Comme le souligne Roger Lewinter, Kraus n’écrit pas ses aphorismes au jour le jour, comme Lichtenberg ; mais c’est a posteriori qu’il a recueilli avec minutie les meilleures pensées tirées de son journal Die Fackel (le flambeau). La forme courte n’a donc rien d’une coquetterie mais permet à l’écrivain polémiste d’aller à l’essentiel, d’aiguiser la lame de sa pensée comme celle d’un poignard.

Rien de plus luisant et de plus tranchant que le verbe de Kraus : à la fois puissamment ironique et sardonique (ses aphorismes sont très drôles et d’une méchanceté à la fois lucide et parfaitement réjouissante) mais avec également le don de pénétrer très loin dans l’esprit du lecteur et de l’amener à réfléchir à mille lieues des platitudes de ces journalistes qu’il exècre.

Plutôt qu’à une médiocre analyse de la pensée de l’auteur, je vous invite à vous régaler de ces quelques extraits que j’ai choisi pour vous :

« Rien n’est plus insondable que la superficialité de la femme. »

« A toutes les affaires de la vie, la femme participe avec son sexe. Parfois même, à l’amour. »

« L’homme a canalisé le torrent de la sensualité féminine. Maintenant, il n’inonde plus la terre. Mais il a aussi cessé de la fertiliser. »

« Vice et vertu sont parents comme diamant et charbon. »

« Les châtiments servent à l’intimidation de ceux qui ne veulent commettre aucun péché. »

« L’honneur est un appendice dans l’organisme de l’âme. Sa fonction est inconnue, mais il peut amener des inflammations. On peut tranquillement le couper aux gens qui inclinent à se sentir offensés. »

« Malheur à la loi ! La plupart de mes contemporains sont la triste conséquence d’un avortement omis. »

« Rien n’est plus étroit que le chauvinisme ou le racisme. Pour moi, les hommes sont tous égaux ; il y a des ânes partout, et pour tous, j’ai un égal mépris. Surtout pas de préjugés mesquins ! »

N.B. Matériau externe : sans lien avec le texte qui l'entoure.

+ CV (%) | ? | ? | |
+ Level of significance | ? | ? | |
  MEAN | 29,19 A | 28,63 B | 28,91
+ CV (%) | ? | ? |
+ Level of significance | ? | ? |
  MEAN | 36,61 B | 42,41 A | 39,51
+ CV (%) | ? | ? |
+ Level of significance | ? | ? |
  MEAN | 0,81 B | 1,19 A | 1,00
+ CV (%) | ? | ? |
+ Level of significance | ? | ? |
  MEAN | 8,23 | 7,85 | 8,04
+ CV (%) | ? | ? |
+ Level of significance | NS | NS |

« Dans le chauvinisme, ce n’est pas tant l’aversion contre les nations étrangères que l’amour pour la propre nation qui m’est antipathique. »

« S’il n’y avait pas la politique, le bourgeois n’aurait que sa vie intérieure, donc, rien qui pût le remplir. »

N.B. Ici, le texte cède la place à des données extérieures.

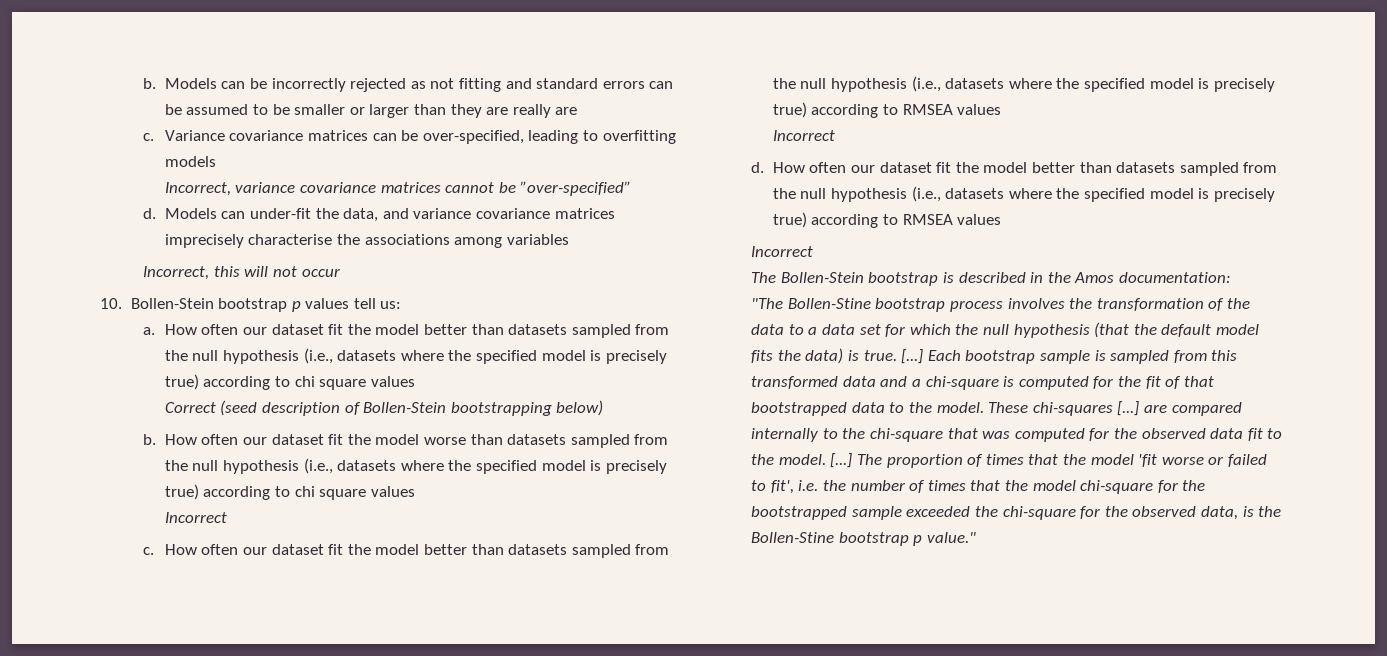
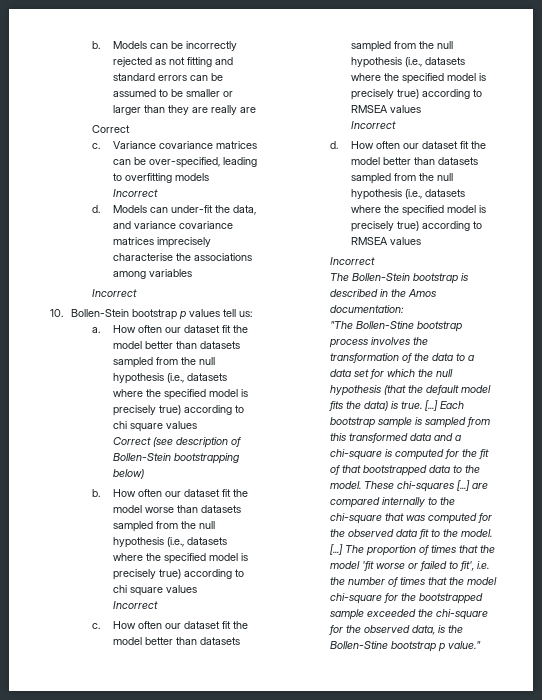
  Models can be incorrectly rejected as not fitting and standard errors can be assumed to be smaller or larger than they are really are
+ Correct
  Variance covariance matrices can be over-specified, leading to overfitting models
- Incorrect, variance covariance matrices cannot be ”over-specified”
+ Incorrect
  Models can under-fit the data, and variance covariance matrices imprecisely characterise the associations among variables
- Incorrect, this will not occur
+ Incorrect
- Correct (seed description of Bollen-Stein bootstrapping below)
+ Correct (see description of Bollen-Stein bootstrapping below)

« La pensée est un enfant de l’amour. L’opinion est reconnue dans la société bourgeoise. »

« Là où il n’y a plus de force ni de rire ni de pleurer, l’humour sourit à travers les larmes. »

« « Bien écrire » sans personnalité peut suffire pour le journalisme. A la rigueur pour la science. Jamais pour la littérature. »

Dans cette catégorie « littérature en miettes », voyez-vous des ouvrages indispensables ?

Libellés : , , ,

2 Comments:

Anonymous Rafaël Nadal said...

Le Précis de décomposition de Cioran m'a traumatisé, beaucoup trop je pense, à une époque où j'étais un peu fragile. Ce livre est dangereux. A ne pas lire durant l'enfance ou l'adolescence.
Idéal antidote au poison Cioran : Ainsi parla Zarathoustra, immense livre en miettes.

4:34 PM  
Blogger gludure said...

Un doux reveur, un brin naif, Malcolm De Chazal, excelle dans les fragments litteraires. Voir Sens-Palastque. Plus énigmes qu'aphorismes,la rumination de ses "pensees" plonge les sens dans une douce torpeur et réchauffe les coeurs tendres fatigués des imposantes théories.